Archive for the ‘Arrays’ Category

APL in R “The past isn’t dead. It isn’t even past.”*

Monday, March 14th, 2016

APL in R by Jan de Leeuw and Masanao Yajima.

From the introduction:

APL was introduced by Iverson (1962). It is an array language, with many functions to manipulate multidimensional arrays. R also has multidimensional arrays, but not as many functions to work with them.

In R there are no scalars, there are vectors of length one. For a vector x in R we have dim(x) equal to NULL and length(x) > 0. For an array, including a matrix, we have length(dim(x)) > 0. APL is an array language, which means everything is an array. For each array both the shape ⍴A and the rank ⍴⍴A are defined. Scalars are arrays with shape equal to one, vectors are arrays with rank equal to one.

If you want to evaluate APL expressions using a traditional APL virtual keyboard, we recommend the nice webpage at ngn.github.io/apl/web/index.html. EliStudio at fastarray.appspot.com/default.html is essentially an APL interpreter running in a Qt GUI, using ascii symbols and symbol-pairs to replace traditional APL symbols (Chen and Ching (2013)). Eli does not have nested arrays. It does have ecc, which compiles eli to C.

In 1994 one of us coded most APL array operations in XLISP-STAT. The code is still available at gifi.stat.ucla.edu/apl.

Certain this will be useful for R programmers but more generally curious if there is a genealogy of functions across programming languages?

Enjoy!

*Apologies to William Faulkner.

A Python Compiler for Big Data

Tuesday, December 18th, 2012

A Python Compiler for Big Data by Stephen Diehl.

From the post:

Blaze is the next generation of NumPy, Python’s extremely popular array library. At Continuum Analytics we aim to tackle some of the hardest problems in large data analytics with our Python stack of Numba and Blaze, which together will form the basis of distributed computation and storage system which is simultaneously able to generate optimized machine code specialized to the data being operated on.

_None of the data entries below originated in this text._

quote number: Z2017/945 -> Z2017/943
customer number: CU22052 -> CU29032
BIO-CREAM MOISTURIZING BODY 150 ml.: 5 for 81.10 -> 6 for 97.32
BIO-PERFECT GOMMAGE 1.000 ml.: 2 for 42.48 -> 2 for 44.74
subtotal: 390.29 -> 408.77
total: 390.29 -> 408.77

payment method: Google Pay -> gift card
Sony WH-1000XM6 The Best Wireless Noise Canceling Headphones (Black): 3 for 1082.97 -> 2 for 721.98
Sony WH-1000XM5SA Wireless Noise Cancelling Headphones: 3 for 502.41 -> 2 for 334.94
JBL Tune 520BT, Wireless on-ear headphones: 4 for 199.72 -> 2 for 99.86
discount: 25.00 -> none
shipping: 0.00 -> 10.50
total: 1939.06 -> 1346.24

Blaze aims to extend the structural properties of NumPy arrays to to a wider variety of table and array-like structures that support commonly requested features such missing values, type heterogeneity, and labeled arrays.

(images omitted)

Unlike NumPy, Blaze is designed to handle out-of-core computations on large datasets that exceed the system memory capacity, as well as on distributed and streaming data. Blaze is able to operate on datasets transparently as if they behaved like in-memory NumPy arrays.

We aim to allow analysts and scientists to productively write robust and efficient code, without getting bogged down in the details of how to distribute computation, or worse, how to transport and convert data between databases, formats, proprietary data warehouses, and other silos.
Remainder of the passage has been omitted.